Multitarget stool DNA (mt-sDNA) testing was approved for average risk colorectal cancer (CRC) screening by the United States Food and Drug Administration and thereafter reimbursed for use by the Medicare program (2014). The United States Preventive Services Task Force (USPSTF) October 2015 draft recommendation for CRC screening included mt-sDNA as an “alternative” screening test that “may be useful in select clinical circumstances”, despite its very high sensitivity for early stage CRC. The evidence supporting mt-sDNA for routine screening use is robust. The clinical efficacy of mt-sDNA as measured by sensitivity, specificity, life-years gained (LYG), and CRC deaths averted is similar to or exceeds that of the other more specifically recommended screening options included in the draft document, especially those requiring annual testing adherence. In a population with primarily irregular screening participation, tests with the highest point sensitivity and reasonable specificity are more likely to favorably impact CRC related morbidity and mortality than those depending on annual adherence. This paper reviews the evidence supporting mt-sDNA for routine screening and demonstrates, using USPSTF’s modeling data, that mt-sDNA at three-year intervals provides significant clinical net benefits and fewer complications per LYG than annual fecal immunochemical testing, high sensitivity guaiac based fecal occult blood testing and 10-year colonoscopy screening.

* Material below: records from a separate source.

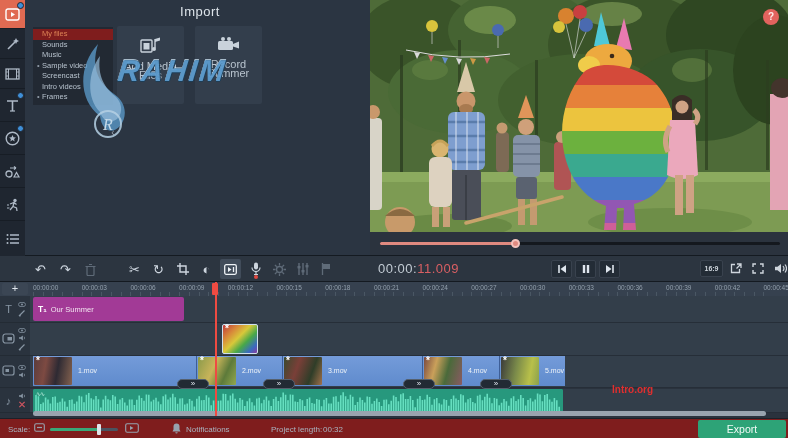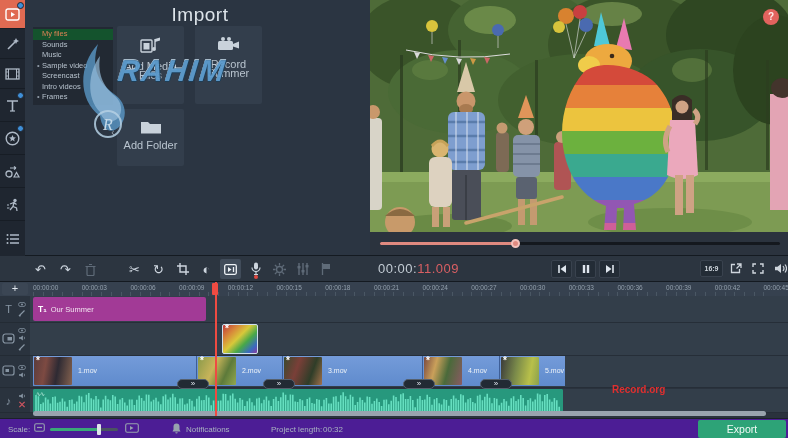--- a/index.html
+++ b/index.html
@@ -19,7 +19,7 @@
 
   
   .import-panel{position:absolute;left:25px;top:0;width:345px;height:256px;background:#2b3542;z-index:4;}
-  .panel-title{position:absolute;left:0;top:4px;width:350px;text-align:center;font-size:19px;
+  .panel-title{position:absolute;left:0;top:4px;width:350px;text-align:center;font-size:13px;
                letter-spacing:.5px;color:#dde4ea;}
   .category-list{position:absolute;left:8px;top:27px;width:80px;margin:0;padding:2px 0;list-style:none;
                  background:#222933;font-size:7.5px;line-height:10.5px;color:#b6c1cc;}

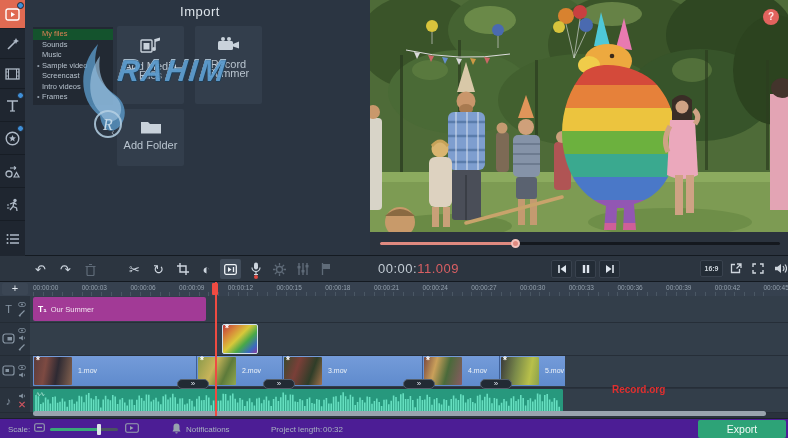--- a/index.html
+++ b/index.html
@@ -24,7 +24,7 @@
   .category-list{position:absolute;left:8px;top:27px;width:80px;margin:0;padding:2px 0;list-style:none;
                  background:#222933;font-size:7.5px;line-height:10.5px;color:#b6c1cc;}
   .category-list li{padding:0 4px;white-space:nowrap;cursor:default;}
-  .category-list li.sel{background:#14532d;color:#dd8355;}
+  .category-list li.sel{background:#7f1d1d;color:#dd8355;}
   .cat-marker{display:inline-block;width:5px;color:#8f9aa6;}
   .tiles{position:absolute;left:92px;top:26px;width:145px;height:142px;}
   .tile{position:absolute;width:67px;background:#333e4c;border-radius:2px;text-align:center;

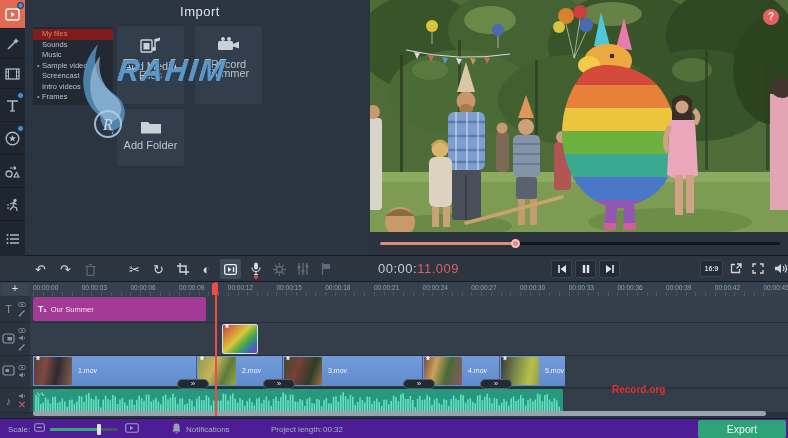--- a/index.html
+++ b/index.html
@@ -211,12 +211,6 @@
           </svg>
         <span>Record Summer</span>
       </div>
-      <div class="tile tile-r2" style="left:0">
-        <svg width="24" height="16" viewBox="0 0 24 16">
-            <path d="M2,3 h7 l2,2 h11 v9.5 H2 Z" fill="#c9d2db"></path>
-          </svg>
-        <span>Add Folder</span>
-      </div>
     </div>
     <div class="collapse-btn">‹</div>
   </div>

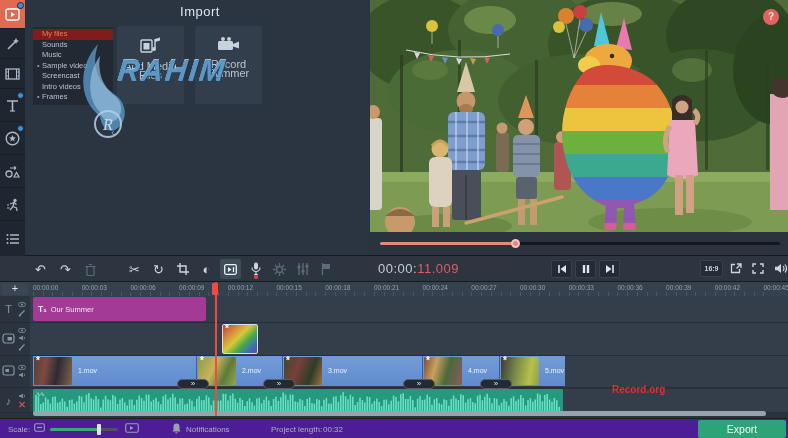--- a/index.html
+++ b/index.html
@@ -531,7 +531,7 @@
     </div>
 
     <div class="t-row" style="top:14px;height:27px">
-      <div class="clip-title" style="left:3px;width:173px">
+      <div class="clip-title" style="left:3px;width:151px">
         <span class="tag">T₁</span><span>Our Summer</span>
       </div>
     </div>

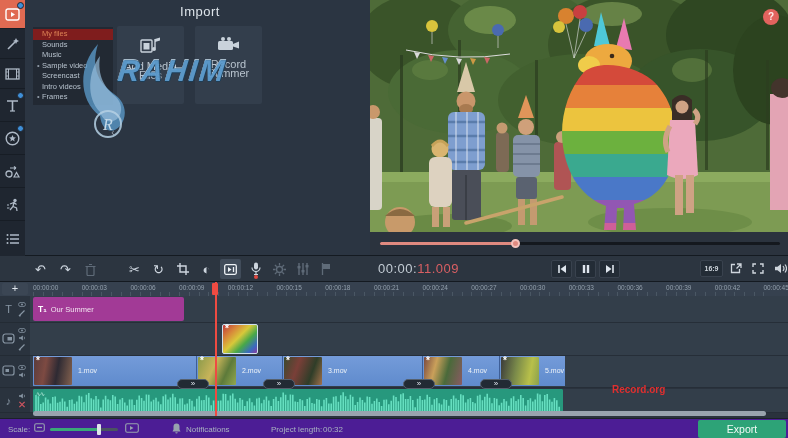--- a/index.html
+++ b/index.html
@@ -595,7 +595,7 @@
     <div class="h-scrollbar"></div>
   </div>
 
-  <div class="site-watermark">Record.org</div>
+  <div class="site-watermark">Intro.org</div>
 
   <div class="statusbar">
     <span class="sb-label" style="left:8px">Scale:</span>

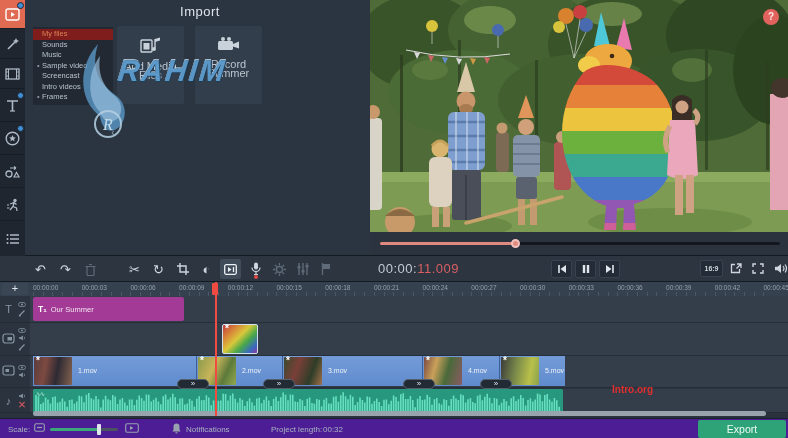--- a/index.html
+++ b/index.html
@@ -106,7 +106,7 @@
   .h-scrollbar{position:absolute;left:33px;top:129px;width:733px;height:5px;background:#99a3ae;border-radius:3px;z-index:5;}
 
   
-  .statusbar{position:absolute;left:0;top:418px;width:788px;height:20px;background:#4c1d95;
+  .statusbar{position:absolute;left:0;top:418px;width:788px;height:20px;background:#7f1d1d;
              border-top:1px solid #1b2129;z-index:8;font-size:8px;color:#a9b4c0;text-decoration:underline;}
   .sb-label{position:absolute;top:6px;}
   .scale-slider{position:absolute;left:50px;top:9px;width:68px;height:3px;background:#4a5460;border-radius:2px;}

Keywords: Colorectal cancer screening; Multitarget stool DNA; Stool DNA; The United States Preventive Services Task Force; Cancer Intervention Surveillance Modeling Network; Fecal immunological technique; Modeling; Interval

Core tip: Multi-target stool DNA (mt-sDNA) testing was approved for average risk colorectal cancer (CRC) screening by the United States Food and Drug Administration (2014). The evidence supporting mt-sDNA for routine screening use is robust. The clinical efficacy of mt-sDNA every three years, measured by life-years gained, and CRC deaths averted, is similar to that of other screening strategies more specifically recommended by the United States Preventive Services Task Force. In an irregularly screened population, however, tests with the highest point sensitivity and reasonable specificity like mt-sDNA are more likely to reduce CRC related morbidity and mortality than less sensitive tests that depend on annual adherence to achieve high programmatic sensitivity.